The sailor carefully unwrapped the bandage and Hector saw that it covered a small stick attached to his leg by a thin brown thread.

‘Watch carefully, Hector. I want you to do this job in future.’ The surgeon took the stick between finger and thumb and rotated it very, very gently, winding in the thread. Looking closely, Hector saw that he was pulling the thread out of the flesh of the leg. ‘That’s your living Fiery Serpent. Getting it out hurts like the devil,’ announced the surgeon. ‘Strain gently, just enough to ease it out, an inch or two at a time, morning and evening. Pull too hard, and the creature will snap, and disappear back inside the flesh. Then you get an infection.’ Turning to the sailor, he said. ‘You may put back the bandage. Tomorrow my assistant will take a turn or two.’

As they walked away, Hector asked, ‘What length will the serpent be?’

‘Two feet would be normal,’ replied the surgeon. ‘Of course it is no serpent at all, but a flesh-eating worm. It causes a burning sensation as it is drawn out, hence the name.’

‘And how does the victim acquire such a parasite?’

Smeeton shrugged. ‘We have no idea. That is the sort of knowledge we may gain from enquiry among the native peoples. Right now you can put your Latin to use by helping me arrange the contents of my medicine chest. I threw it together in a hurry when leaving Port Royal and it is still in disorder.’

He brought Hector to a small cabin under the foredeck. ‘As surgeon,’ he said, pulling out a leather chest from where it had been wedged in a corner, ‘I have the privilege of a cabin to myself, because it can also be rigged as a sick bay. Everyone else, even our captain and the quartermaster, has no right to any special accommodation. At night everyone lies down and sleeps wherever he wishes on the ship, on the plank as they say.’

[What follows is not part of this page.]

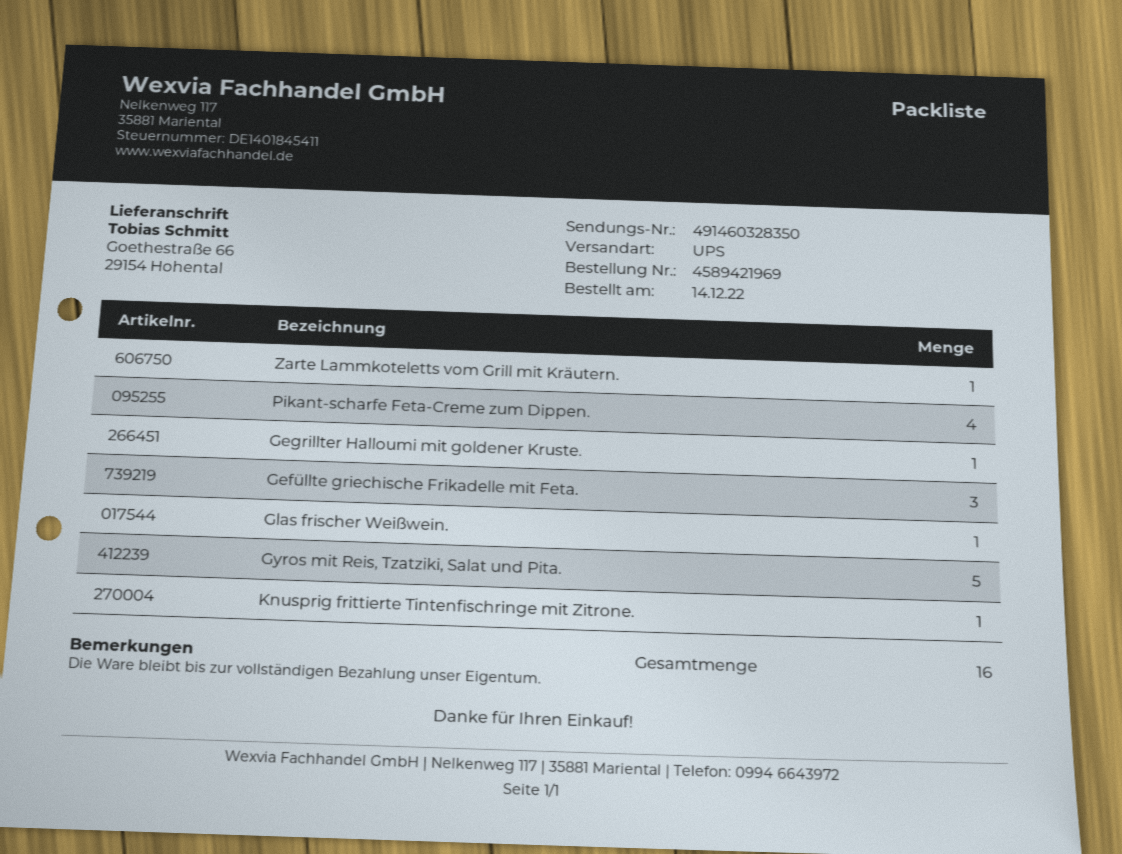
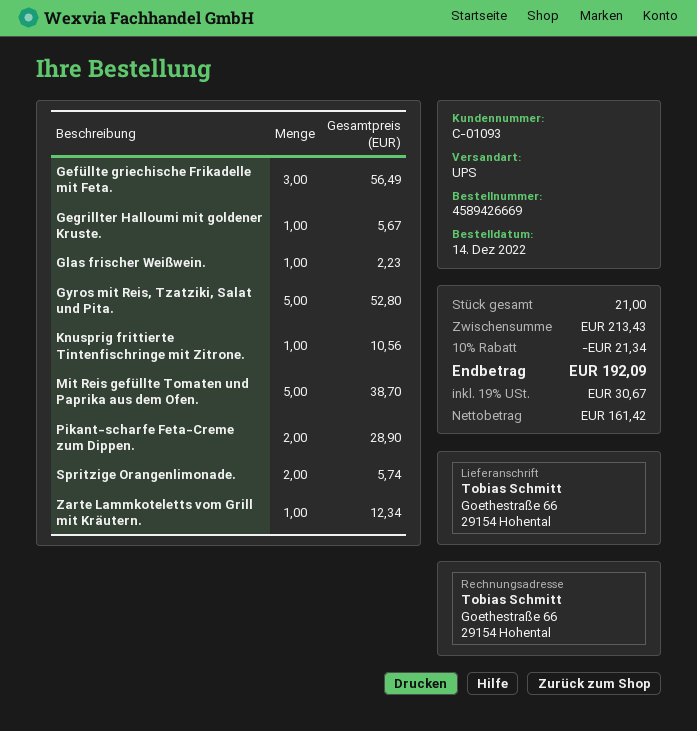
order number: 4589421969 -> 4589426669
Pikant-scharfe Feta-Creme zum Dippen.: 4 -> 2
Mit Reis gefüllte Tomaten und Paprika aus dem Ofen.: none -> 5
Spritzige Orangenlimonade.: none -> 2
total quantity: 16 -> 21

He undid a strap and threw back the lid of the medicine chest. Inside was a jumble of phials and jars, small wooden containers, packets wrapped in paper and cloth, and objects which looked like dried plants, as well as an array of metal implements which reminded Hector of a carpenter’s tool kit.

‘Before we sailed, I was provided with one hundred pieces of eight from the common purse to stock it with what I considered might be needed.’

Smeeton reached in and picked out what looked like a pair of tongs with rounded tips. He snapped the jaws together with a clacking sound. ‘The speculum ani,’ he announced, ‘useful for dilating the fleshy lips of a wound when extracting a bullet. In fact it is designed for dilating the arse gut.’ He gave Hector an amused glance. ‘You might think that a surgeon’s work on such a venture as ours would be concerned mostly with the effects of battle, but it is not.’

He waved the speculum in the air to emphasise the point. ‘The chief ailments which afflict the sailor are concerned with his digestion – constipation and the flux. For the former we can administer a syrup of cassia pods or licorice juice at one end or, if there is a stoppage, we may dilate the fundament with this implement and extract the offending blockage at the other end. That will provide comfort and remedy.’

Casually he tossed the speculum back into the medicine chest where it fell with a metallic clatter among the other instruments. ‘Over the next few days,’ he went on, ‘I want you to clean and oil all these instruments, sharpen them as needed, and wrap them in well-greased cloth. They must not be allowed to rust.’

Looking into the chest, Hector noted wicked-looking saws and chisels, clamps and drills, pincers and nippers of different shapes and with strangely shaped jaws, even an ebony mallet.

Smeeton pulled a small cloth-bound notebook from his pocket. ‘This is something else you will need. I want you to write a list of all the plasters, unguents, chemical oils, syrups, electuaries, pastilles and simples that you find, together with their quantities. I will advise you what each is suitable for so that you may make your own directory.’